- Your assignment: Each entry below is to be returned exactly, with any pictures left out.

- Materials provided:
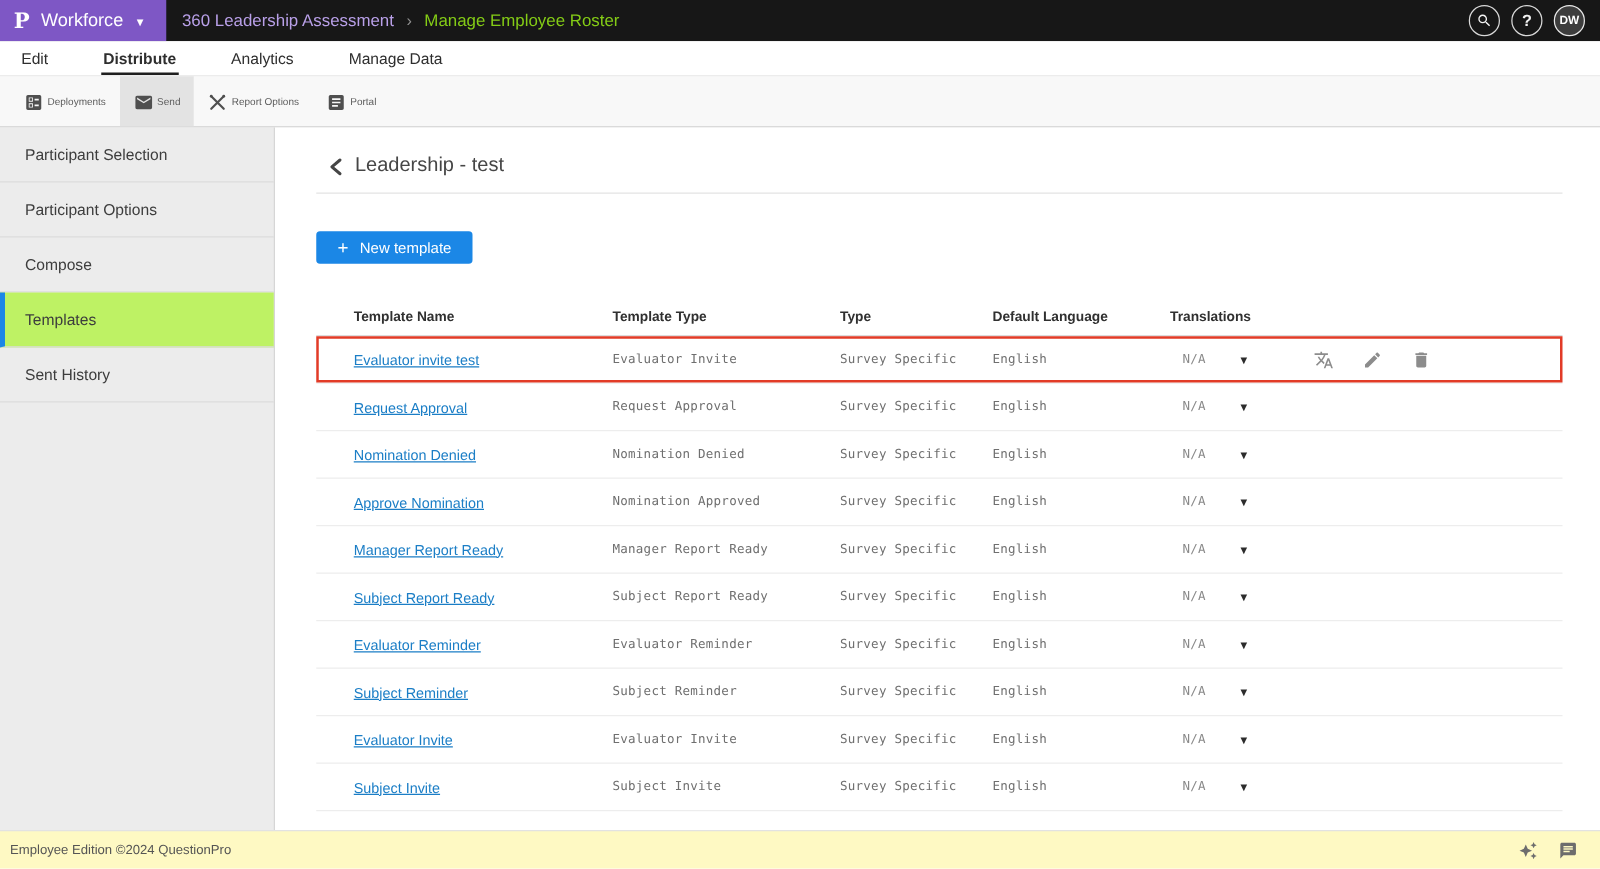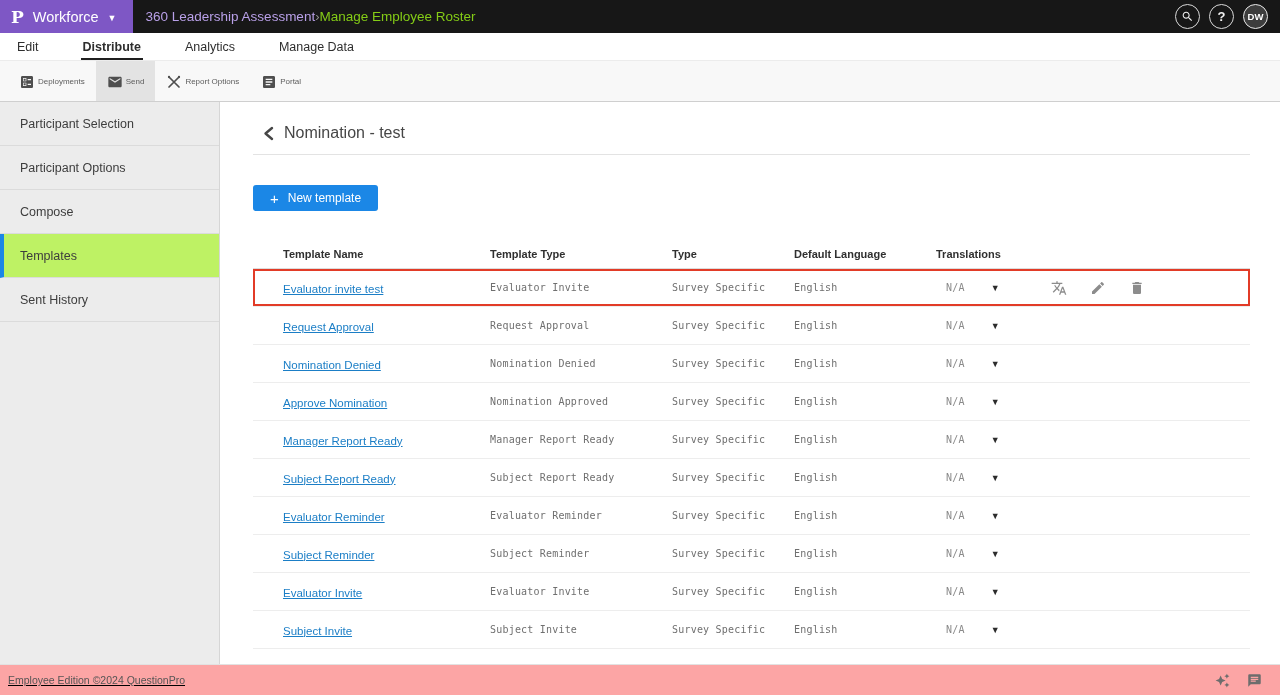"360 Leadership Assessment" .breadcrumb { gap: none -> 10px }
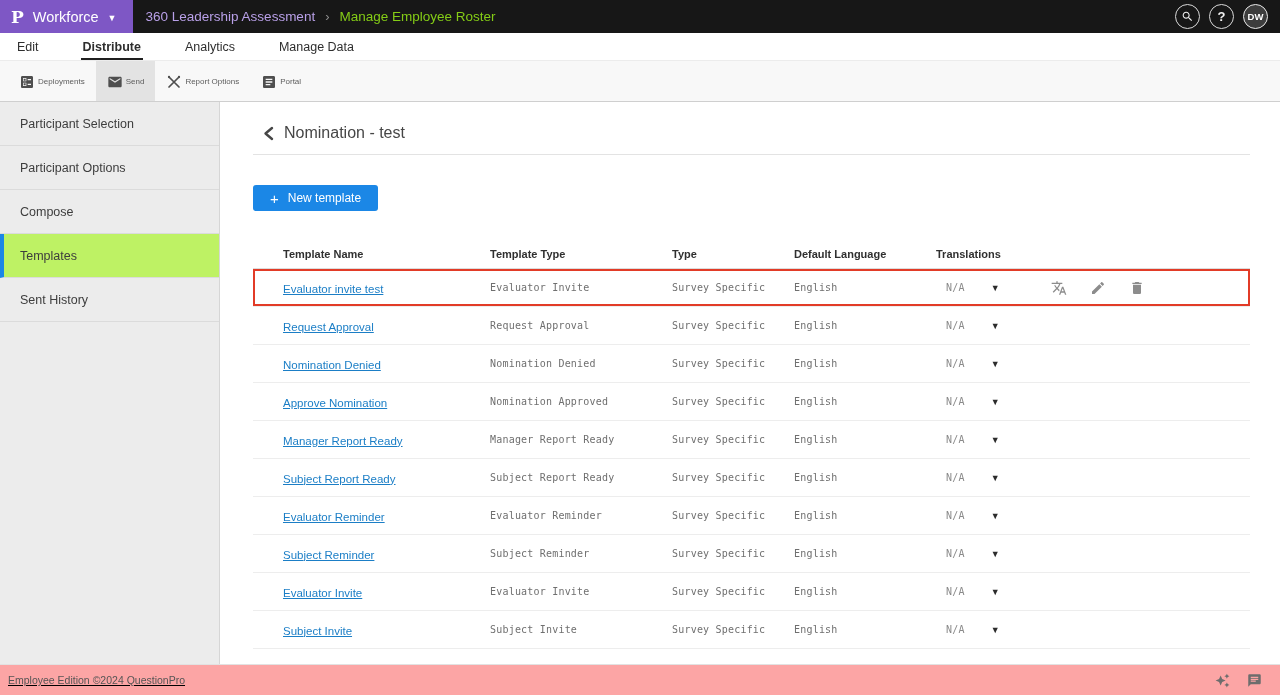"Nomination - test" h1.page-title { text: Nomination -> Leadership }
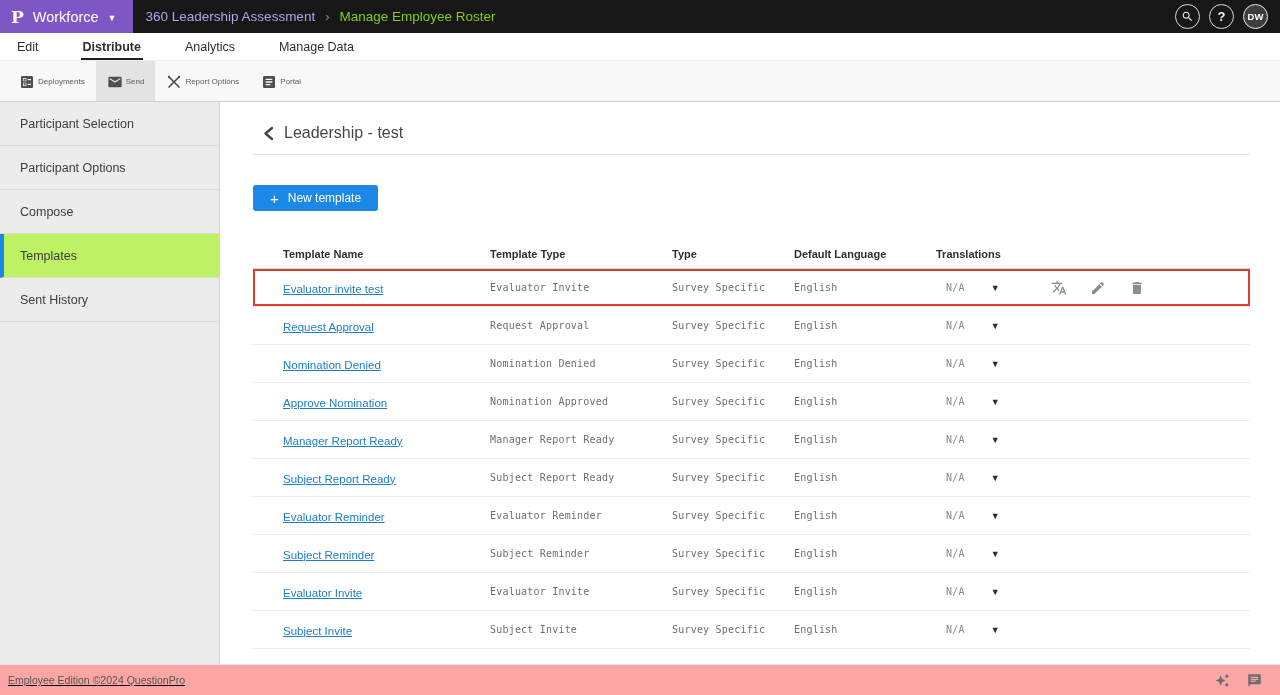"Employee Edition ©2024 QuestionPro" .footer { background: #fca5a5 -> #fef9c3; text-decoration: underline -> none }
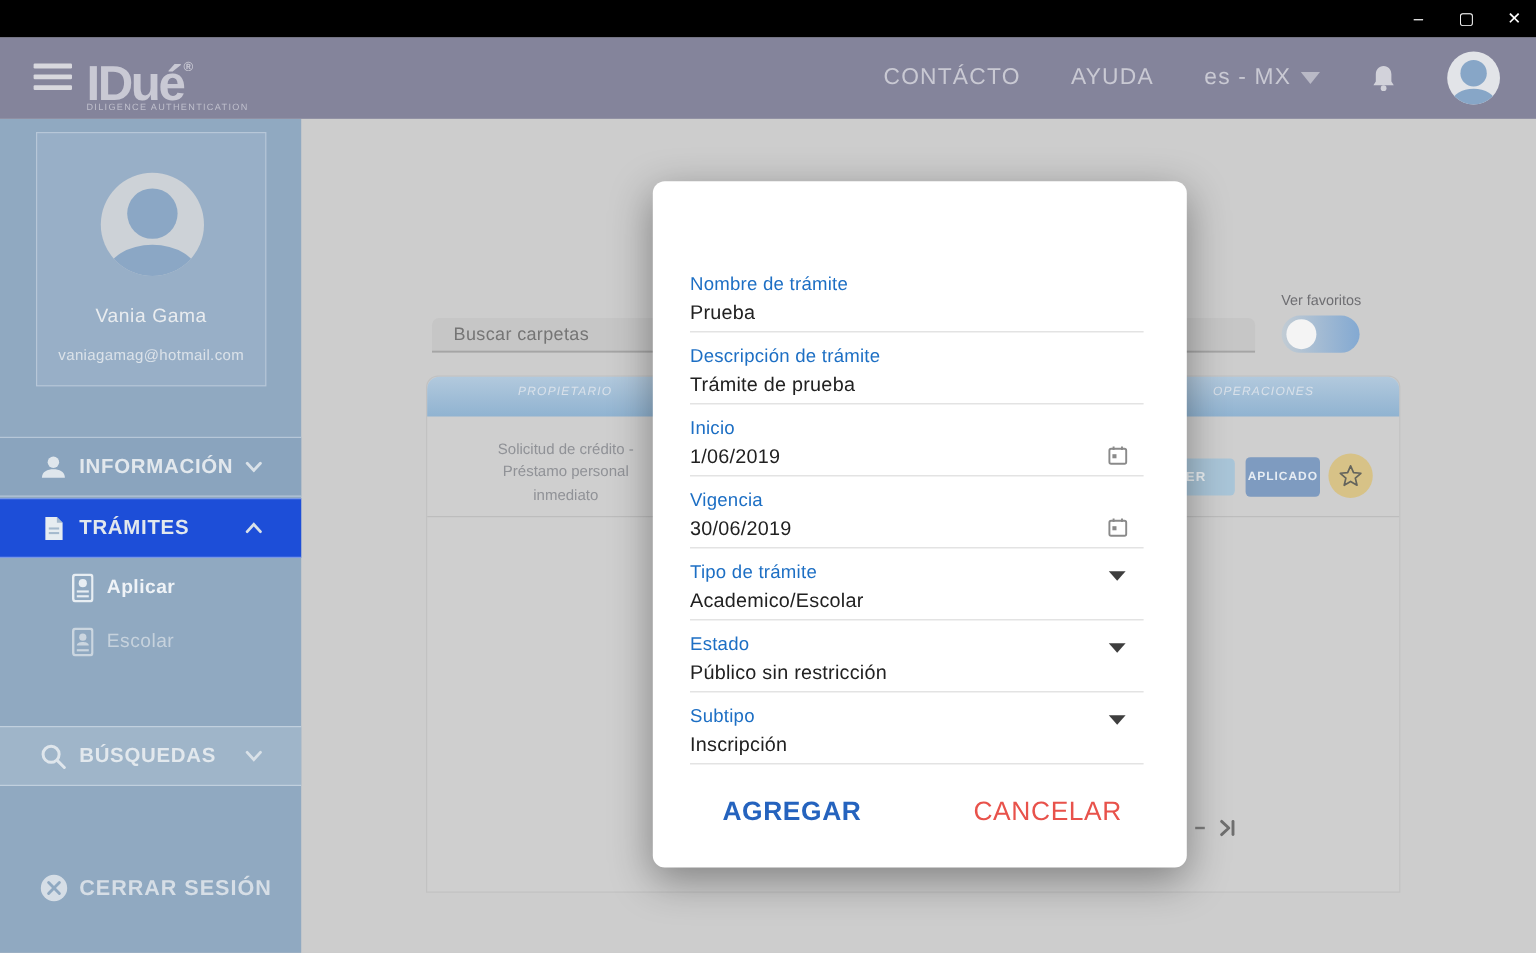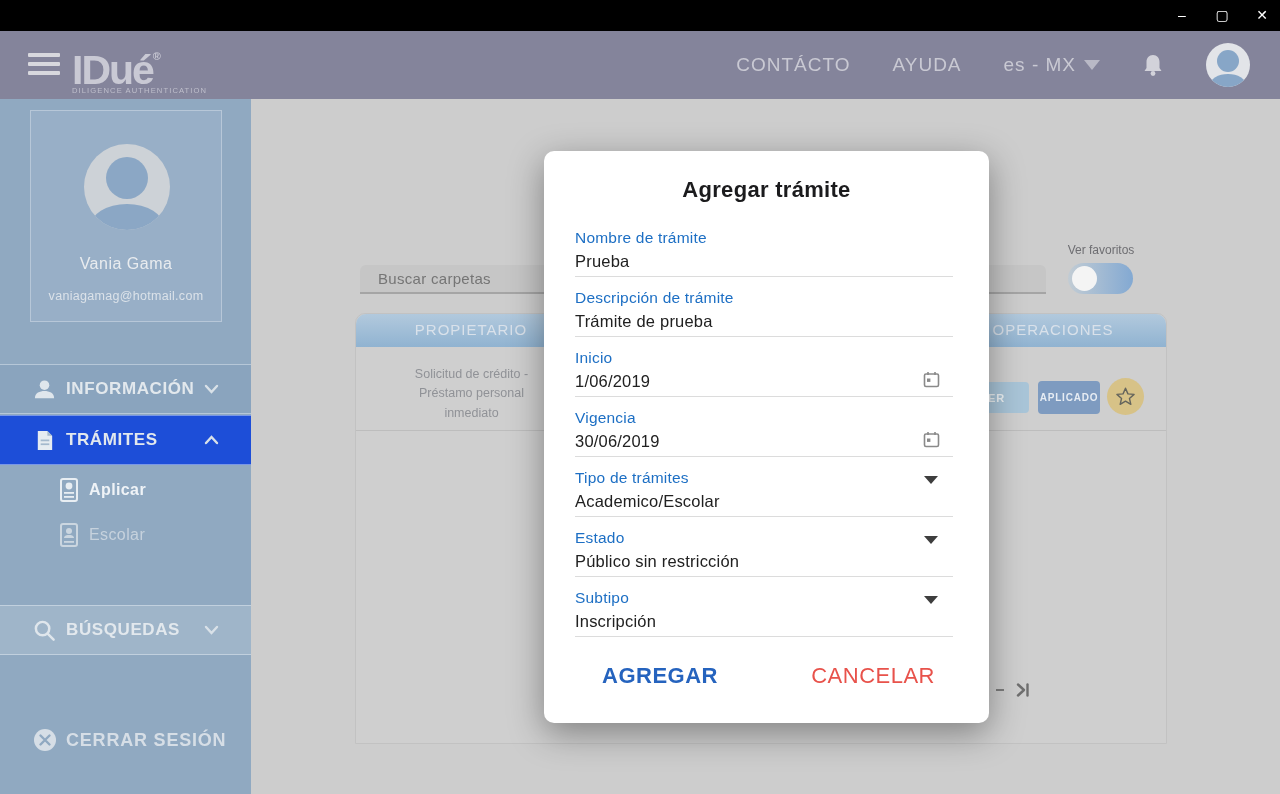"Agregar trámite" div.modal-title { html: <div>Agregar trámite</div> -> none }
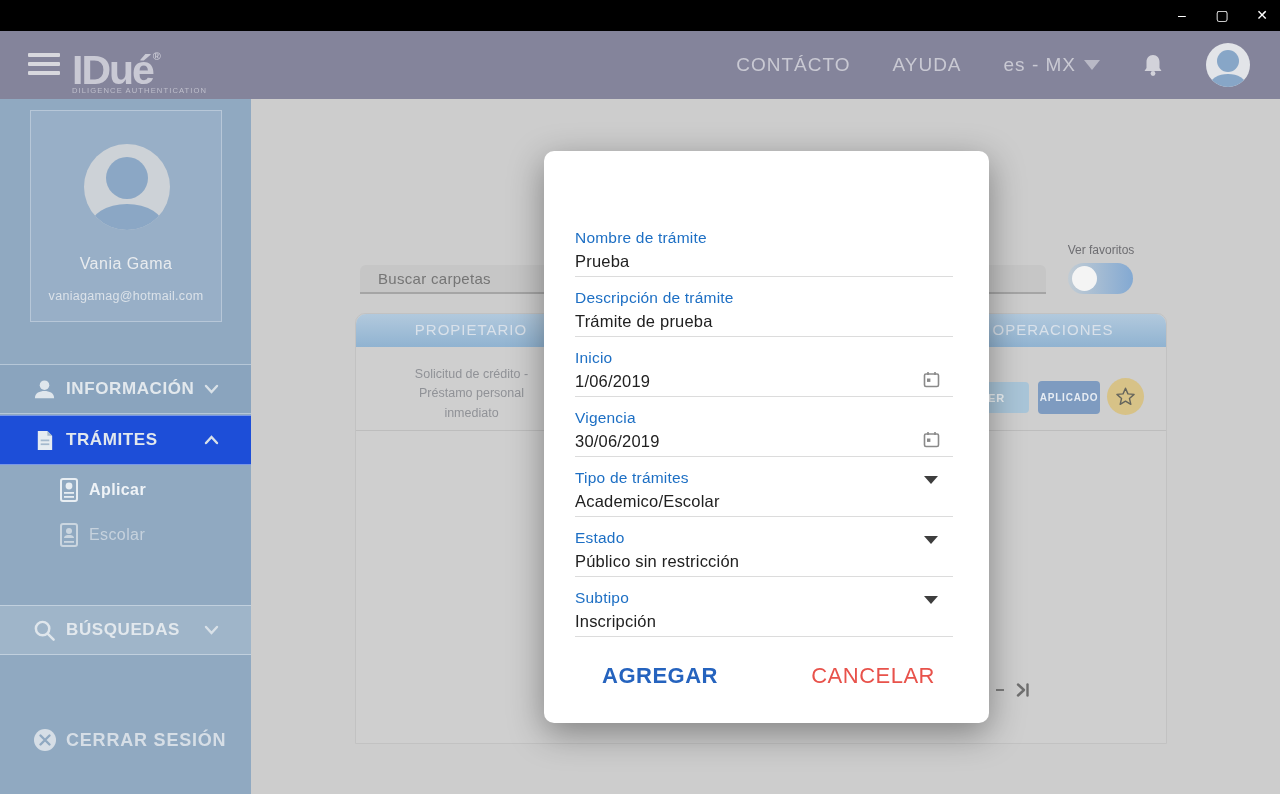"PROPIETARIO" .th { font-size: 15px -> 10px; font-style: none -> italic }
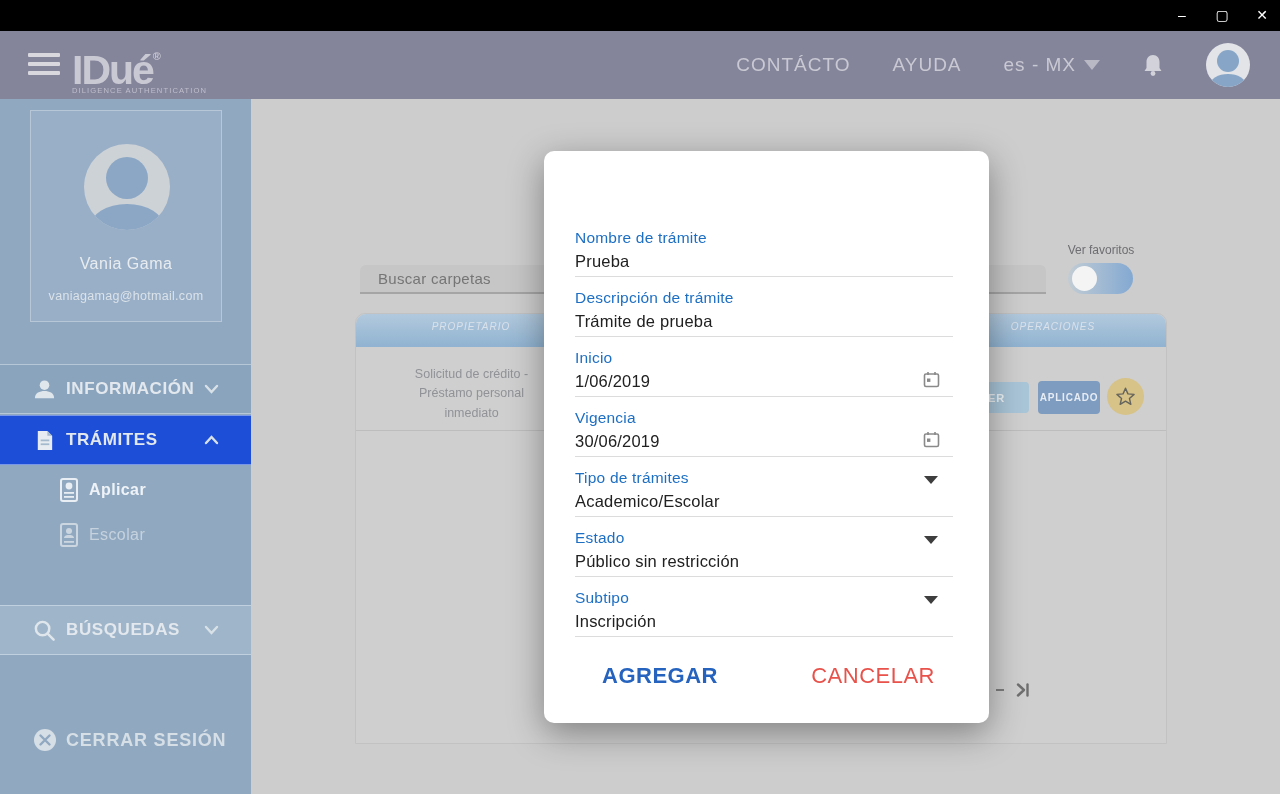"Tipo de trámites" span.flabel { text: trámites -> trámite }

- Your solution:
"360 Leadership Assessment" .breadcrumb { gap: none -> 10px }
"Nomination - test" h1.page-title { text: Nomination -> Leadership }
"Employee Edition ©2024 QuestionPro" .footer { background: #fca5a5 -> #fef9c3; text-decoration: underline -> none }
"Agregar trámite" div.modal-title { html: <div>Agregar trámite</div> -> none }
"PROPIETARIO" .th { font-size: 15px -> 10px; font-style: none -> italic }
"Tipo de trámites" span.flabel { text: trámites -> trámite }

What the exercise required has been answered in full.